CS 662: AI Programming
Assigned: September 12
Assignment 3: Search
Due: September 21. (note - date extended!)
60 points total.
What to turn in: written answers for question 1, plus hard copies of
the source code. Also, typed answers forthe two questions marked
Also, please put a copy of your code in the submit directory for this
class: /home/submit/cs662/(yourname)/assignment3. Everything necessary
to run your code should be in this directory. If anything out of the
ordinary is needed to run your code, please provide a README.
Question 1. Search. (20 points total, 5 points each)
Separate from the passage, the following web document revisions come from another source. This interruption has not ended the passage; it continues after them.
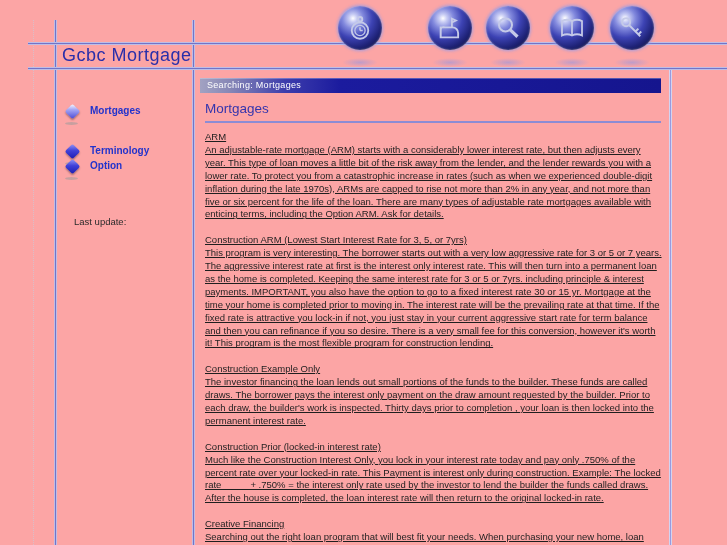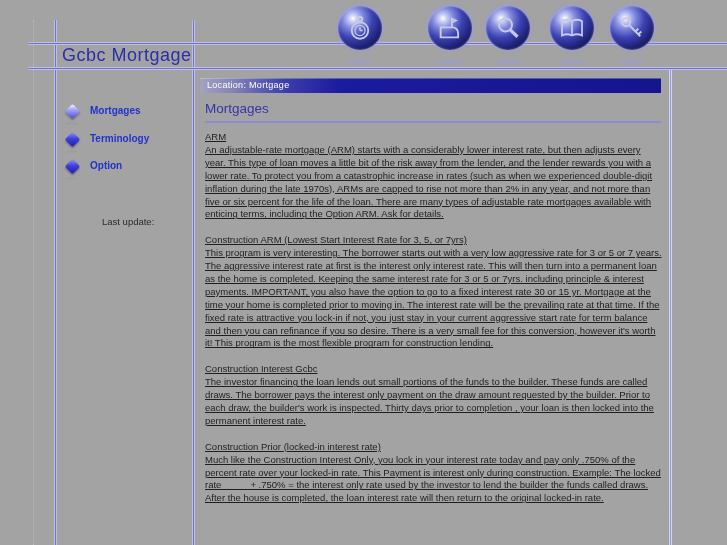"Gcbc Mortgage" .page { background: #a3a3a3 -> #fca5a5 }
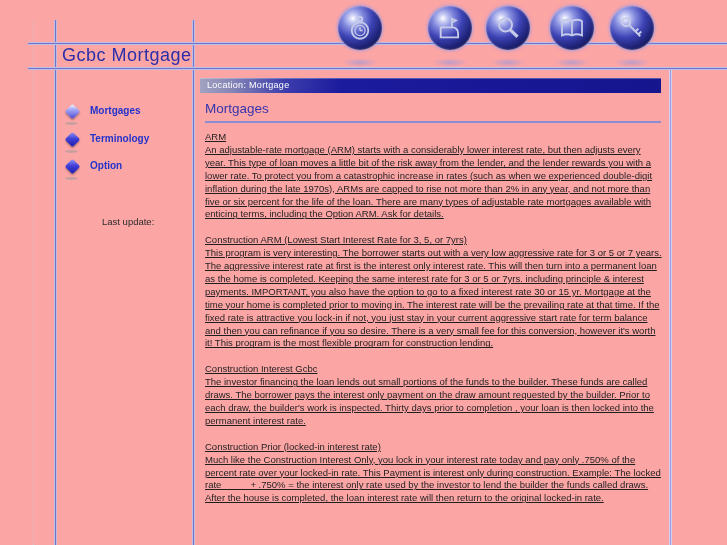"Location: Mortgage" span { text: Location: Mortgage -> Searching: Mortgages }
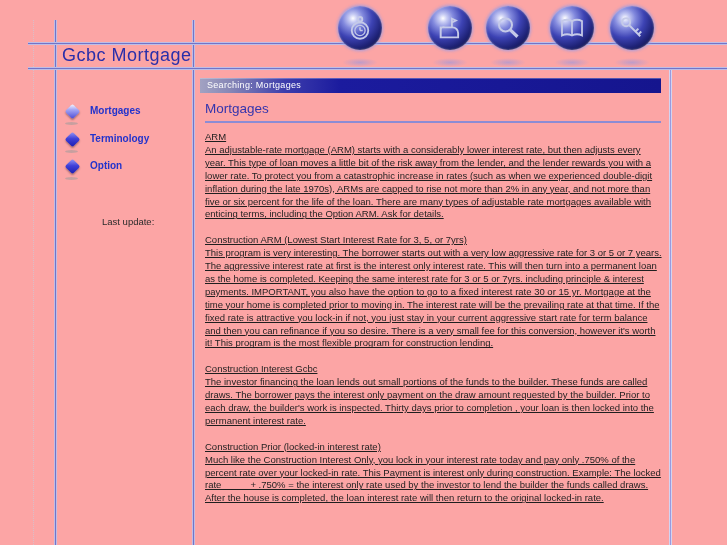"Terminology" div.nav-item { top: 131px -> 143px }
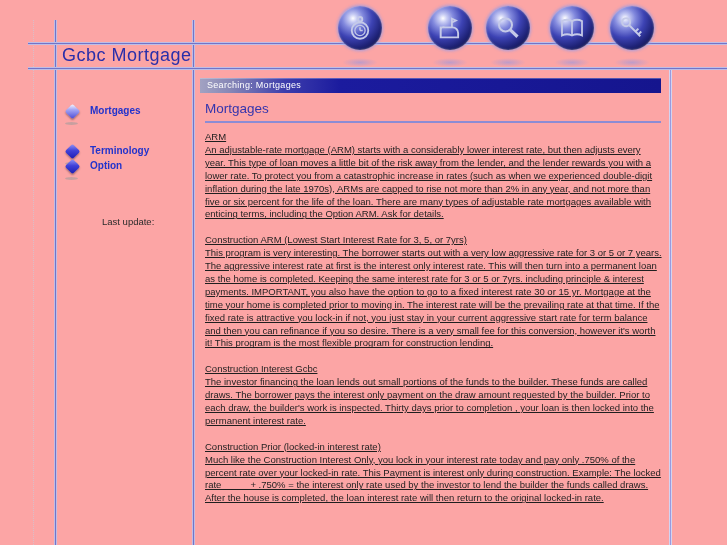"Last update:" .last-update { margin-left: 28px -> none }
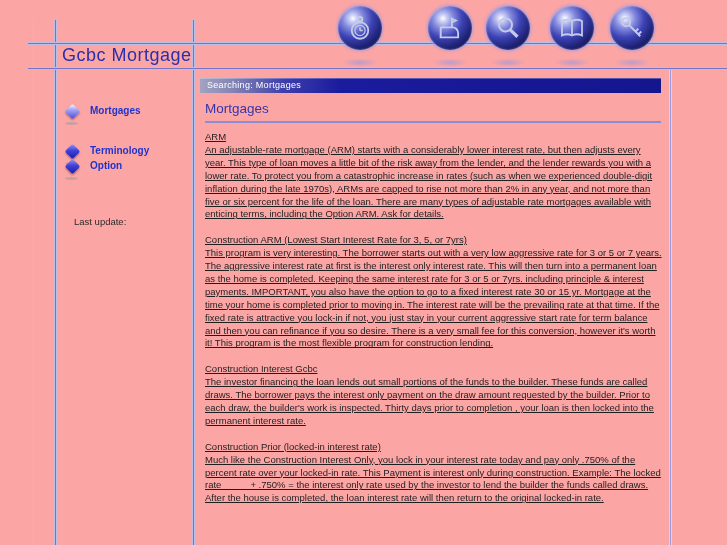"Construction Interest Gcbc" div.sec-title { text: Interest Gcbc -> Example Only }
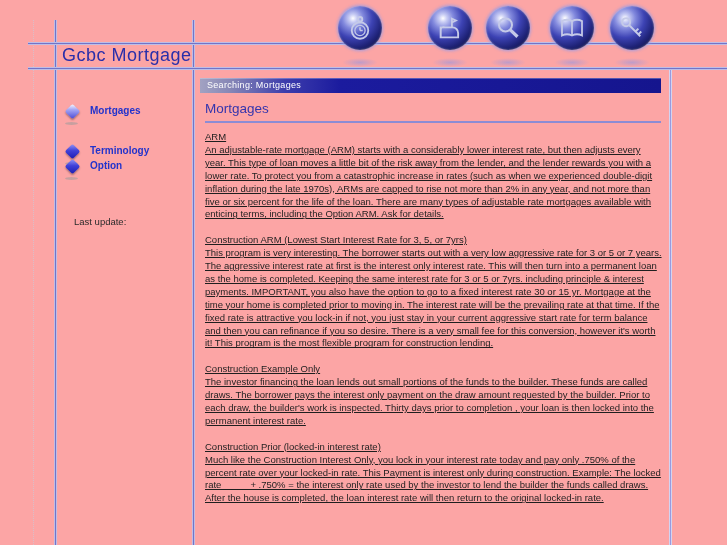"Creative Financing" div.section { html: none -> <div> <div>Creative Financing</div> <div>Searching out the right loan program that will best fit your needs. When purchasing your new home, loan</div> </div> }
Trace the execution of BFS, DFS, greedy search, and A* search on the
Romania graph, starting at Fagaras and ending at Dobreta. You may skip
cities that have already been visited. At each step, show the node
being visited, and the queue. For A*, also indicate f, g, and h for
each node in the queue.
For example, if we were doing BFS from Arad to Bucharest, your output
should look like:
Arad [Sibiu, Timisoara, Zerind]
Sibiu [Timisoara, Zerind, Oradea, Fagaras, Rimnicu Vilcea]
Timisoara [Zerind, Oradea, Fagaras, Rimnicu Vilcea, Lugoj]
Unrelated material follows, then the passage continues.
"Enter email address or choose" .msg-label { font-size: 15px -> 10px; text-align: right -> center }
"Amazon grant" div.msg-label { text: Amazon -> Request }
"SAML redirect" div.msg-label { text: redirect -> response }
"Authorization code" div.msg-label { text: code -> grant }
Update! Please use the following values as the heuristic from each city to Dorbeta:
Arad 240 Mehadia 75
Bucharest 315 Neamt 450
Craiova 120 Oradea 350
Drobeta 0 Pitesti 210
Eforie 460 Rimnicu Vilcea 180
Fagaras 300 Sibiu 270
Giurgiu 305 Timisoara 175
Hirsova 440 Urziceni 370
Iasi 410 Vaslui 385
Lugoj 140 Zerind 290
Question 2: Focused crawler (40 points total)
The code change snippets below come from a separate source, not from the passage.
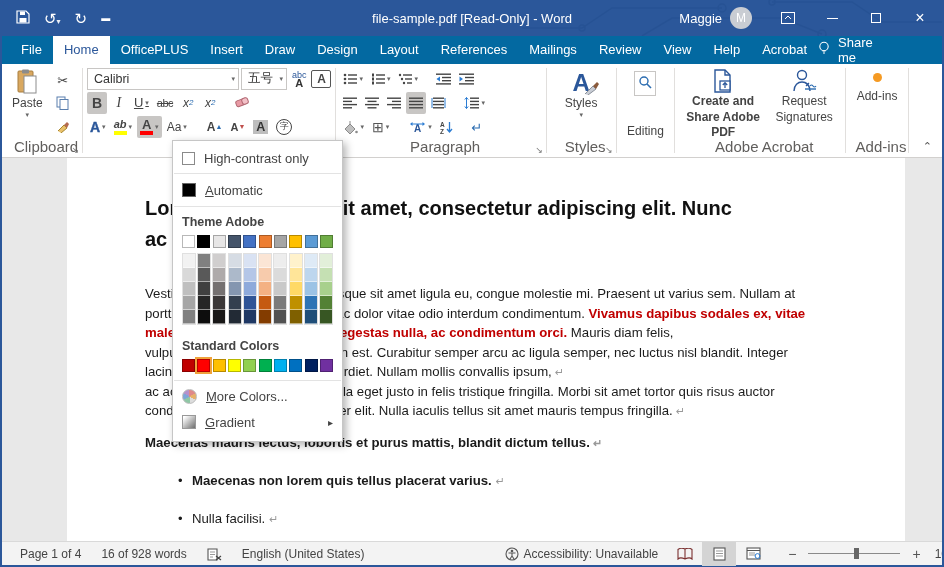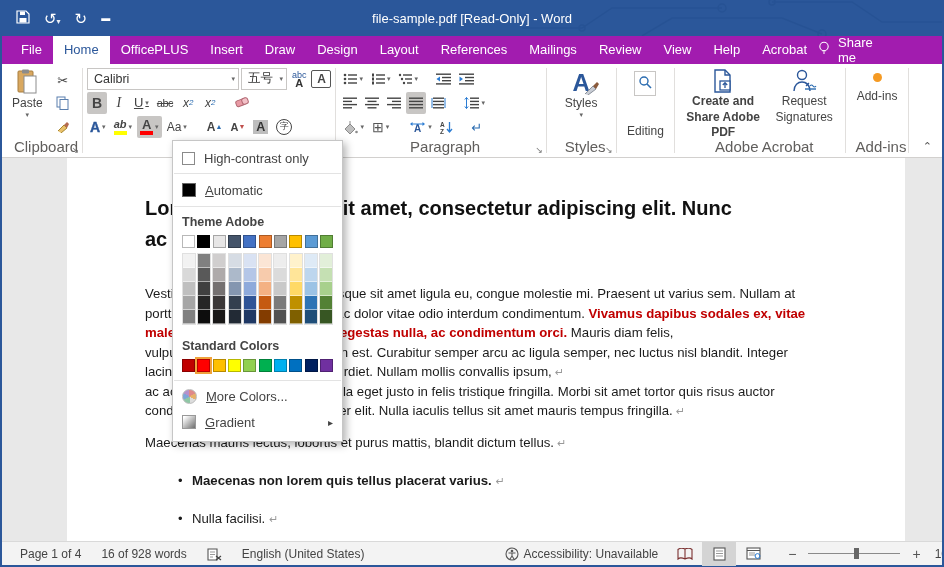"Maggie" div.tb-right { html: none -> <div> <span>Maggie</span> <span>M</span> <span> <svg> <rect></rect> <path></path> </svg> </span> <span> <span></span> </span> <span> <span></span> </span> <span>×</span> </div> }
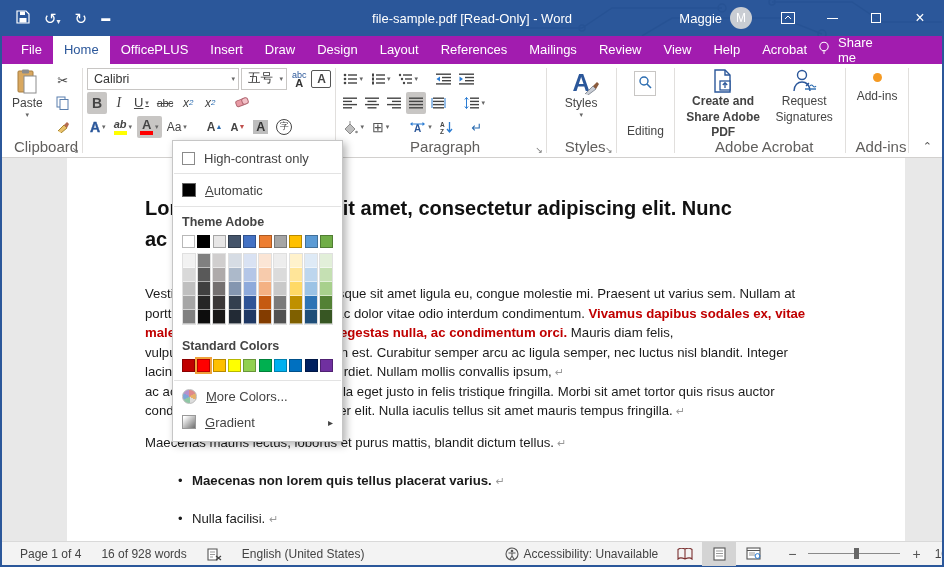"File" #tabrow { background: #a21caf -> #0369a1 }
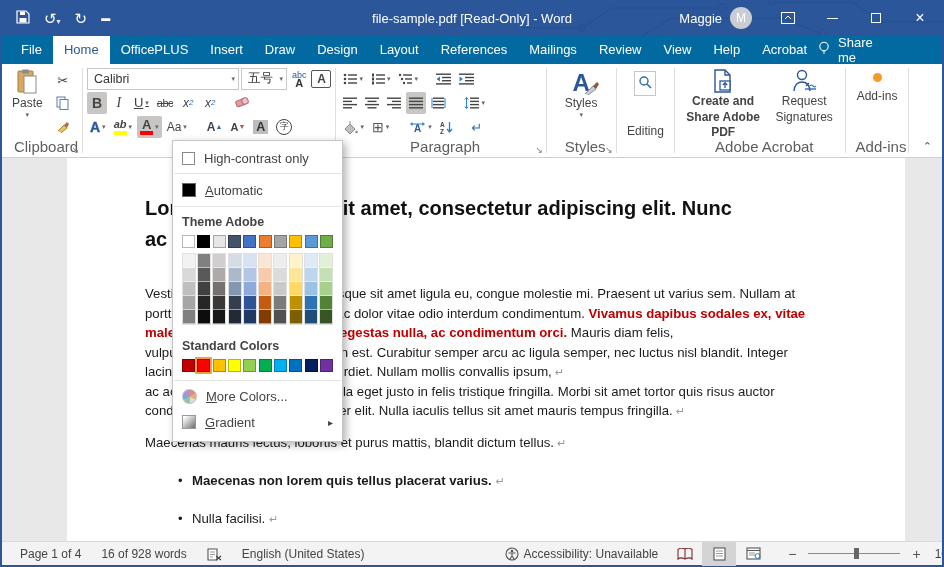"Maecenas mauris lectus, lobortis et" div.bline { font-weight: none -> bold }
For this part of the assignment, you will build a focused
crawler. A focused crawler is a webcrawler that looks for pages
that fit a particular description. We can implement this using our
typical search paradigm. The pseudocode looks like this:
get a start page
while (not done)
fetch that page and extract its outward links
if page is "good enough", keep it
enqueue each of the outward links according to an estimate of its value
To make life simple for this assignment, I will be providing you with
a great deal of the code that you need. In addition, we will not be
crawling the entire Web. Instead, we will be working with a local copy
of Wikipedia. (this means we don't need to worry about malformed
pages, spider traps, servers timing out, or any other number of
NOTE: you are only to use the local copy of wikipedia installed on
scorpio.cs.usfca.edu for this assignment. In particular, do NOT crawl
wikipedia's main site (www.wikipedia.org). This is a violation of
blocked from using wikipedia. Anyone found to be crawling
wikipedia.org (or any other non-local mirror) will receive an
automatic zero for this assignment.
NOTE ALSO: this assignment may take you some time to complete. In
particular, fetching several hundred pages from scorpio may take several
minutes (running locally) or longer (if running from a slow connection
at home). Some advice:
- Test your code carefully before doing a large crawl.
- Run your code locally on the lab machines if at all
possible. This will reduce network latency.
- Learn how to set up a crawl to run in the background.
- DO NOT wait until the last minute to do this. "scorpio was
really slow because everyone was pounding it with requests" will not
be accepted as a reason for turning in your code late.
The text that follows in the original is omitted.